LibraryThing.com Profile Scraper
This is a slightly modified version of the LibraryThing (LT) user profile scraper which I used to collect data for my Master thesis. It uses the Python screen scraping and web crawling framework Scrapy to collect basic user profile information and personal libraries of LT members. The scraper eats a seedlist (an initial list of LT profile URLs) and outputs the scraped data in several CSV files.
The repo contains a
requirements.txt that can be used to install the necessary requirements, but to give you an idea of the used packages:
- Python 2.5, 2.6 or 2.7
- Scrapy 0.14.4
- python-dateutil 1.5
First clone the LibraryThing Profile Scraper Git repository:
$ git clone https://github.com/justinvw/LibraryThing-Profile-Scraper.git
If you do not have pip installed, run:
$ easy_install pip
Install all required packages that are needed to run the scraper:
$ cd librarything_profile_scraper/ $ pip install -r requirements.txt
Before running the scraper you first need to change some settings in the
settings.py file found in the
PROFILE_SEEDLIST variable to the path of a text file containg a list of LT profile URLs that should be used as a starting point for the crawl. This file should be formatted as follows:
http://www.librarything.com/profile/FemmeSavante http://www.librarything.com/profile/hayleyanderton http://www.librarything.com/profile/biblionz
Next, set the
CSV_STORE_LOCATION variable to the directory where the crawled data should be stored. The crawler stores four different files in CSV format:
user_profiles.csv: basic profile information such as profile URL, username and date of registration.

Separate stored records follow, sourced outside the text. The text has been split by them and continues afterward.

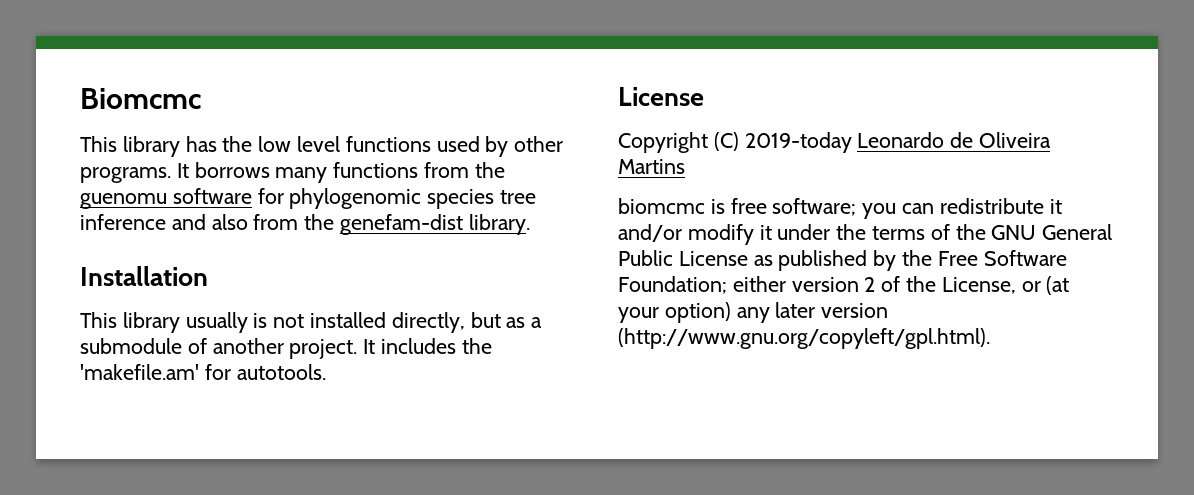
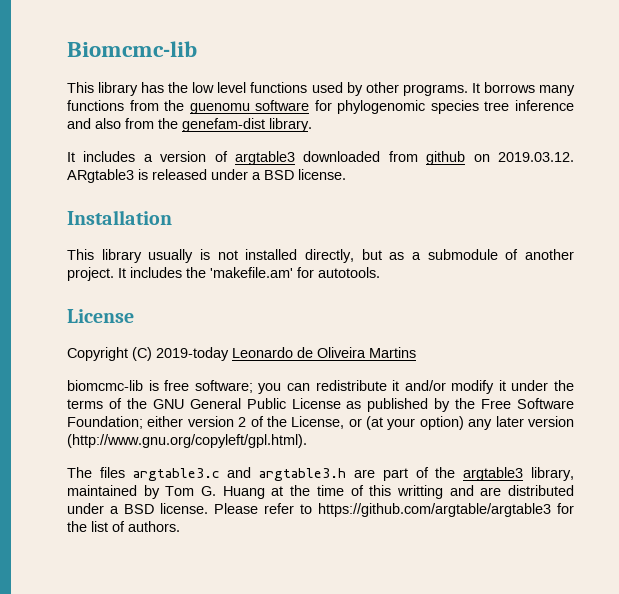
- Biomcmc
+ Biomcmc-lib
+ It includes a version of argtable3 downloaded from github on 2019.03.12. ARgtable3 is released under a BSD license.
- biomcmc is free software; you can redistribute it and/or modify it under the terms of the GNU General Public License as published by the Free Software Foundation; either version 2 of the License, or (at your option) any later version (http://www.gnu.org/copyleft/gpl.html).
+ biomcmc-lib is free software; you can redistribute it and/or modify it under the terms of the GNU General Public License as published by the Free Software Foundation; either version 2 of the License, or (at your option) any later version (http://www.gnu.org/copyleft/gpl.html).
+ The files argtable3.c and argtable3.h are part of the argtable3 library, maintained by Tom G. Huang at the time of this writting and are distributed under a BSD license. Please refer to https://github.com/argtable/argtable3 for the list of authors.

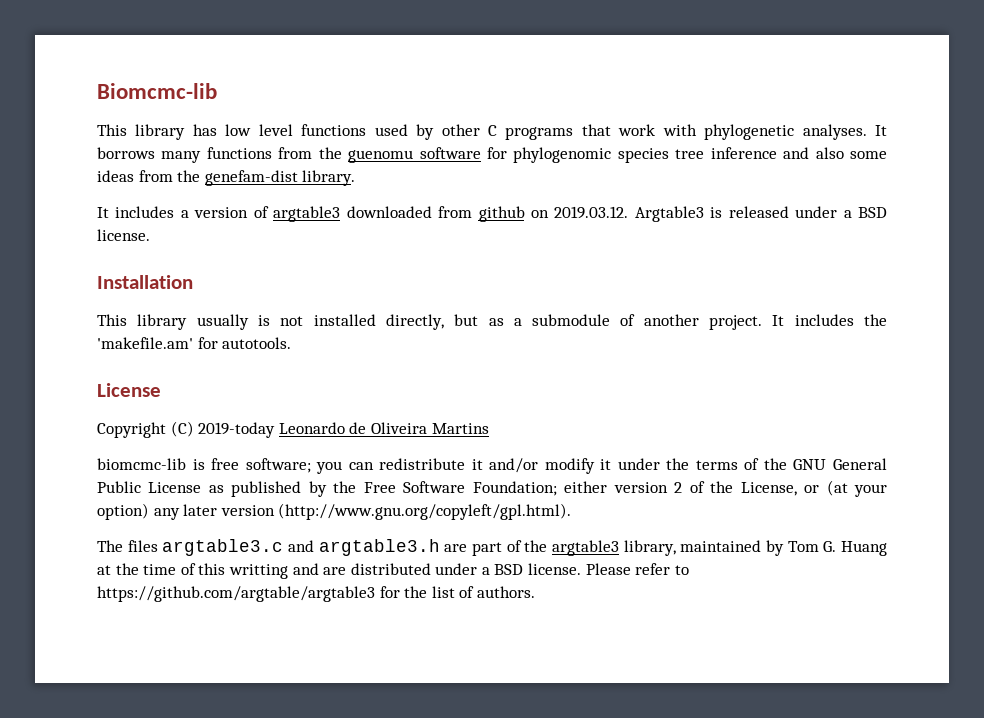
- This library has the low level functions used by other programs.
+ This library has low level functions used by other C programs that work with phylogenetic analyses.
- It borrows many functions from the guenomu software for phylogenomic species tree inference and also from the genefam-dist library.
+ It borrows many functions from the guenomu software for phylogenomic species tree inference and also some ideas from the genefam-dist library.
- It includes a version of argtable3 downloaded from github on 2019.03.12. ARgtable3 is released under a BSD license.
+ It includes a version of argtable3 downloaded from github on 2019.03.12. Argtable3 is released under a BSD license.

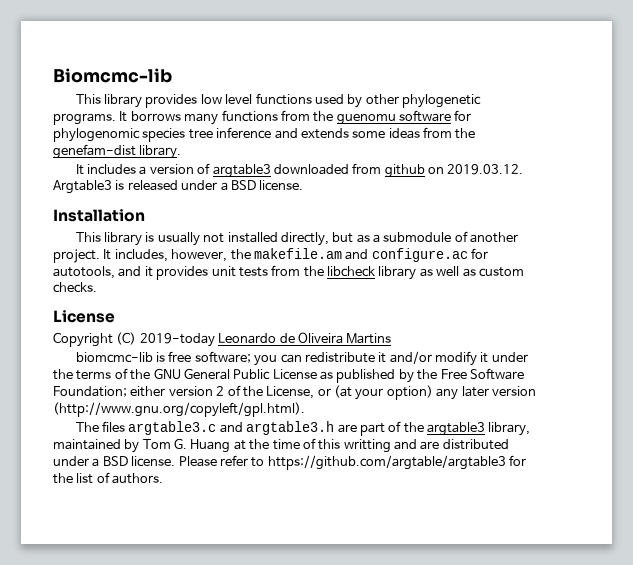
- This library has low level functions used by other C programs that work with phylogenetic analyses.
+ This library provides low level functions used by other phylogenetic programs.
- It borrows many functions from the guenomu software for phylogenomic species tree inference and also some ideas from the genefam-dist library.
+ It borrows many functions from the guenomu software for phylogenomic species tree inference and extends some ideas from the genefam-dist library.
- This library usually is not installed directly, but as a submodule of another project.
+ This library is usually not installed directly, but as a submodule of another project.
- It includes the 'makefile.am' for autotools.
+ It includes, however, the makefile.am and configure.ac for autotools, and it provides unit tests from the libcheck library as well as custom checks.

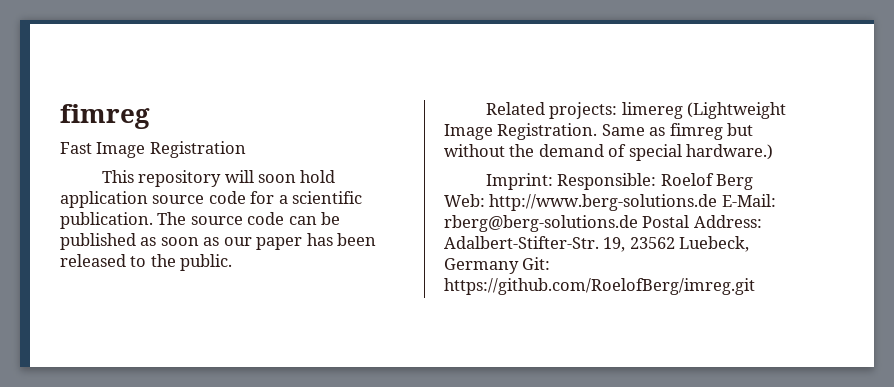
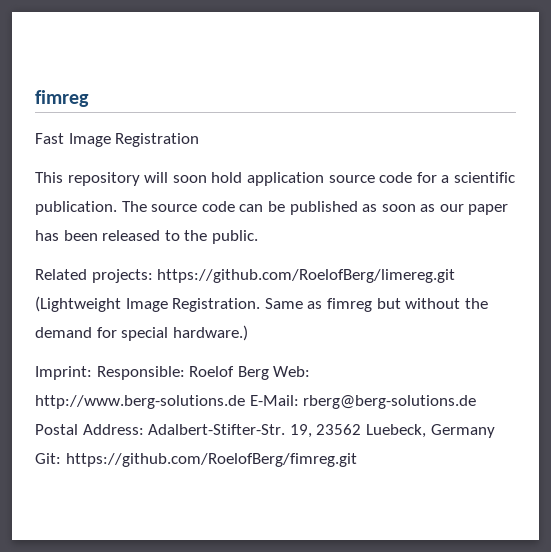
- Related projects: limereg (Lightweight Image Registration.
+ Related projects: https://github.com/RoelofBerg/limereg.git (Lightweight Image Registration.
- Same as fimreg but without the demand of special hardware.)
+ Same as fimreg but without the demand for special hardware.)
- 19, 23562 Luebeck, Germany Git: https://github.com/RoelofBerg/imreg.git
+ 19, 23562 Luebeck, Germany Git: https://github.com/RoelofBerg/fimreg.git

user_connections.csv: connections from a single user to other LT users; e.g. 'friends' and 'interesting libraries'.
group_memberships.csv: the LT groups the user is a member of.
user_libraries.csv: the works a user has added to her library, with the assigned rating and the date when the user added the work.
FOLLOW_USER_CONNECTIONS variable is set to
False the crawler will not follow links to other profiles.
The settings file also contains several options to set the rate at which information should be requested from LibraryThing (specifically the
CONCURRENT_REQUESTS_PER_DOMAIN variables). LT's robots.txt specifies a 'crawl-delay' of two seconds, please don't hit their servers too hard. It is in no way my responsibility if you take down or get blocked by LT.
Running the crawler
Enter the following command in the repo's top directory to run the LT profile scraper:
$ scrapy crawl "Librarything User Profiles"